Front-end code edit data
□ □ □

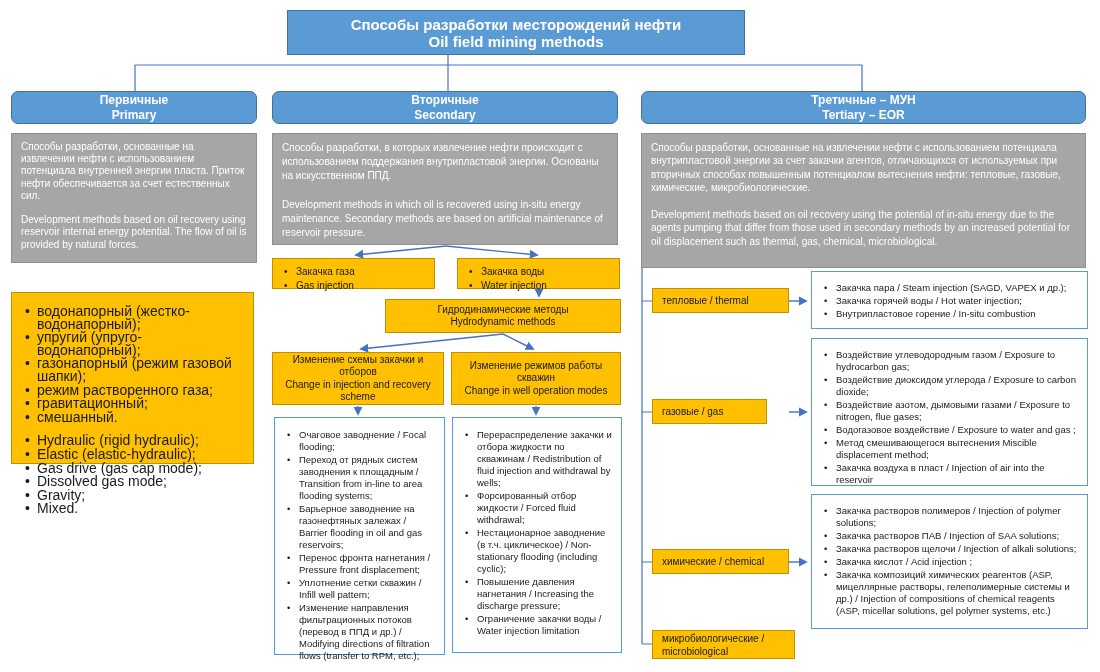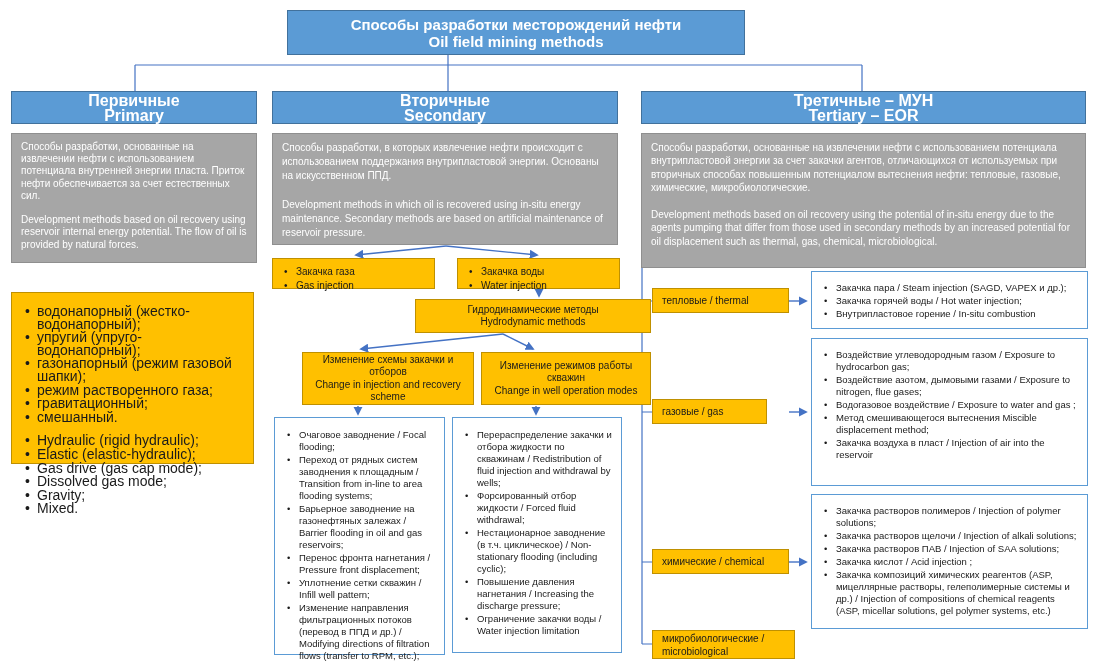--- a/index.html
+++ b/index.html
@@ -8,38 +8,38 @@
     font-family:"Liberation Sans",sans-serif;color:#1a1a1a;
   }
   .box{position:absolute;box-sizing:border-box;}
   .blue{
     background:var(--accent_blue,#5B9BD5);
     border:1px solid var(--blue_border,#41719C);
     color:#fff;font-weight:bold;text-align:center;white-space:pre-line;
     display:flex;align-items:center;justify-content:center;
   }
   .title-box{font-size:15px;line-height:17px;}
-  .header-box{font-size:16px;line-height:15px;}
+  .header-box{font-size:12px;line-height:15px;border-radius:7px;}
   .gray{
     background:var(--box_gray,#A6A6A6);
     border:1px solid #8f8f8f;color:#fff;
     white-space:pre-line;font-size:10px;padding:7px 9px;
   }
   .lh-primary{line-height:12.2px;}
   .lh-secondary{line-height:14.2px;}
   .lh-tertiary{line-height:13.4px;}
   .orange{
     background:var(--accent_orange,#FFC000);
     border:1.3px solid var(--orange_border,#BF9000);
   }
   .white-list{
     background:#fff;
     border:1.3px solid var(--list_border,#5B9BD5);
   }
-  .centered{display:flex;align-items:center;justify-content:center;text-align:center;white-space:pre-line;margin-left:30px;}
+  .centered{display:flex;align-items:center;justify-content:center;text-align:center;white-space:pre-line;}
   .node-label{font-size:10px;line-height:12.5px;}
   .cat-label{font-size:10px;line-height:13px;display:flex;align-items:center;padding-left:9px;white-space:pre-line;text-align:left;}
   ul.blist{margin:4px;padding:4px 4px 2px 2px;list-style:none;font-size:9.5px;line-height:12px;}
   ul.blist li{position:relative;padding-left:17px;margin:0 0 1px 0;}
   ul.blist li::before{content:"•";position:absolute;left:5px;top:0;}
   ul.big{font-size:14px;line-height:12.6px;}
   ul.inj{padding-top:3px;font-size:10px;line-height:12.5px;}
   .gap{margin-top:12px;}
   svg.connectors{position:absolute;left:0;top:0;pointer-events:none;}
   .tree{stroke:var(--connector_blue,#4472C4);stroke-width:1.2;fill:none;}
@@ -160,29 +160,30 @@
   <div class="box white-list" style="left:811px;top:271px;width:277px;height:58px;padding:2px 1px">
     <ul class="blist">
         <li>Закачка пара / Steam injection (SAGD, VAPEX и др.);</li>
         <li>Закачка горячей воды / Hot water injection;</li>
         <li>Внутрипластовое горение / In-situ combustion</li>
       </ul>
   </div>
   <div class="box white-list" style="left:811px;top:338px;width:277px;height:148px;padding:2px 1px">
     <ul class="blist">
         <li>Воздействие углеводородным газом / Exposure to hydrocarbon gas;</li>
+        <li>Воздействие диоксидом углерода / Exposure to carbon dioxide;</li>
         <li>Воздействие азотом, дымовыми газами / Exposure to nitrogen, flue gases;</li>
         <li>Водогазовое воздействие / Exposure to water and gas ;</li>
         <li>Метод смешивающегося вытеснения Miscible displacement method;</li>
         <li>Закачка воздуха в пласт / Injection of air into the reservoir</li>
       </ul>
   </div>
   <div class="box white-list" style="left:811px;top:494px;width:277px;height:135px;padding:2px 1px">
     <ul class="blist">
         <li>Закачка растворов полимеров / Injection of polymer solutions;</li>
+        <li>Закачка растворов ПАВ / Injection of SAA solutions;</li>
         <li>Закачка растворов щелочи / Injection of alkali solutions;</li>
-        <li>Закачка растворов ПАВ / Injection of SAA solutions;</li>
         <li>Закачка кислот / Acid injection ;</li>
         <li>Закачка композиций химических реагентов (ASP, мицеллярные растворы, гелеполимерные системы и др.) / Injection of compositions of chemical reagents (ASP, micellar solutions, gel polymer systems, etc.)</li>
       </ul>
   </div>
 
 </div>
 
 </body></html>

□ □ □

Exactly what appears in the records above must be returned, apart from the pictures.

### [TASK RESPONSE]
--- a/index.html
+++ b/index.html
@@ -8,38 +8,38 @@
     font-family:"Liberation Sans",sans-serif;color:#1a1a1a;
   }
   .box{position:absolute;box-sizing:border-box;}
   .blue{
     background:var(--accent_blue,#5B9BD5);
     border:1px solid var(--blue_border,#41719C);
     color:#fff;font-weight:bold;text-align:center;white-space:pre-line;
     display:flex;align-items:center;justify-content:center;
   }
   .title-box{font-size:15px;line-height:17px;}
-  .header-box{font-size:16px;line-height:15px;}
+  .header-box{font-size:12px;line-height:15px;border-radius:7px;}
   .gray{
     background:var(--box_gray,#A6A6A6);
     border:1px solid #8f8f8f;color:#fff;
     white-space:pre-line;font-size:10px;padding:7px 9px;
   }
   .lh-primary{line-height:12.2px;}
   .lh-secondary{line-height:14.2px;}
   .lh-tertiary{line-height:13.4px;}
   .orange{
     background:var(--accent_orange,#FFC000);
     border:1.3px solid var(--orange_border,#BF9000);
   }
   .white-list{
     background:#fff;
     border:1.3px solid var(--list_border,#5B9BD5);
   }
-  .centered{display:flex;align-items:center;justify-content:center;text-align:center;white-space:pre-line;margin-left:30px;}
+  .centered{display:flex;align-items:center;justify-content:center;text-align:center;white-space:pre-line;}
   .node-label{font-size:10px;line-height:12.5px;}
   .cat-label{font-size:10px;line-height:13px;display:flex;align-items:center;padding-left:9px;white-space:pre-line;text-align:left;}
   ul.blist{margin:4px;padding:4px 4px 2px 2px;list-style:none;font-size:9.5px;line-height:12px;}
   ul.blist li{position:relative;padding-left:17px;margin:0 0 1px 0;}
   ul.blist li::before{content:"•";position:absolute;left:5px;top:0;}
   ul.big{font-size:14px;line-height:12.6px;}
   ul.inj{padding-top:3px;font-size:10px;line-height:12.5px;}
   .gap{margin-top:12px;}
   svg.connectors{position:absolute;left:0;top:0;pointer-events:none;}
   .tree{stroke:var(--connector_blue,#4472C4);stroke-width:1.2;fill:none;}
@@ -160,29 +160,30 @@
   <div class="box white-list" style="left:811px;top:271px;width:277px;height:58px;padding:2px 1px">
     <ul class="blist">
         <li>Закачка пара / Steam injection (SAGD, VAPEX и др.);</li>
         <li>Закачка горячей воды / Hot water injection;</li>
         <li>Внутрипластовое горение / In-situ combustion</li>
       </ul>
   </div>
   <div class="box white-list" style="left:811px;top:338px;width:277px;height:148px;padding:2px 1px">
     <ul class="blist">
         <li>Воздействие углеводородным газом / Exposure to hydrocarbon gas;</li>
+        <li>Воздействие диоксидом углерода / Exposure to carbon dioxide;</li>
         <li>Воздействие азотом, дымовыми газами / Exposure to nitrogen, flue gases;</li>
         <li>Водогазовое воздействие / Exposure to water and gas ;</li>
         <li>Метод смешивающегося вытеснения Miscible displacement method;</li>
         <li>Закачка воздуха в пласт / Injection of air into the reservoir</li>
       </ul>
   </div>
   <div class="box white-list" style="left:811px;top:494px;width:277px;height:135px;padding:2px 1px">
     <ul class="blist">
         <li>Закачка растворов полимеров / Injection of polymer solutions;</li>
+        <li>Закачка растворов ПАВ / Injection of SAA solutions;</li>
         <li>Закачка растворов щелочи / Injection of alkali solutions;</li>
-        <li>Закачка растворов ПАВ / Injection of SAA solutions;</li>
         <li>Закачка кислот / Acid injection ;</li>
         <li>Закачка композиций химических реагентов (ASP, мицеллярные растворы, гелеполимерные системы и др.) / Injection of compositions of chemical reagents (ASP, micellar solutions, gel polymer systems, etc.)</li>
       </ul>
   </div>
 
 </div>
 
 </body></html>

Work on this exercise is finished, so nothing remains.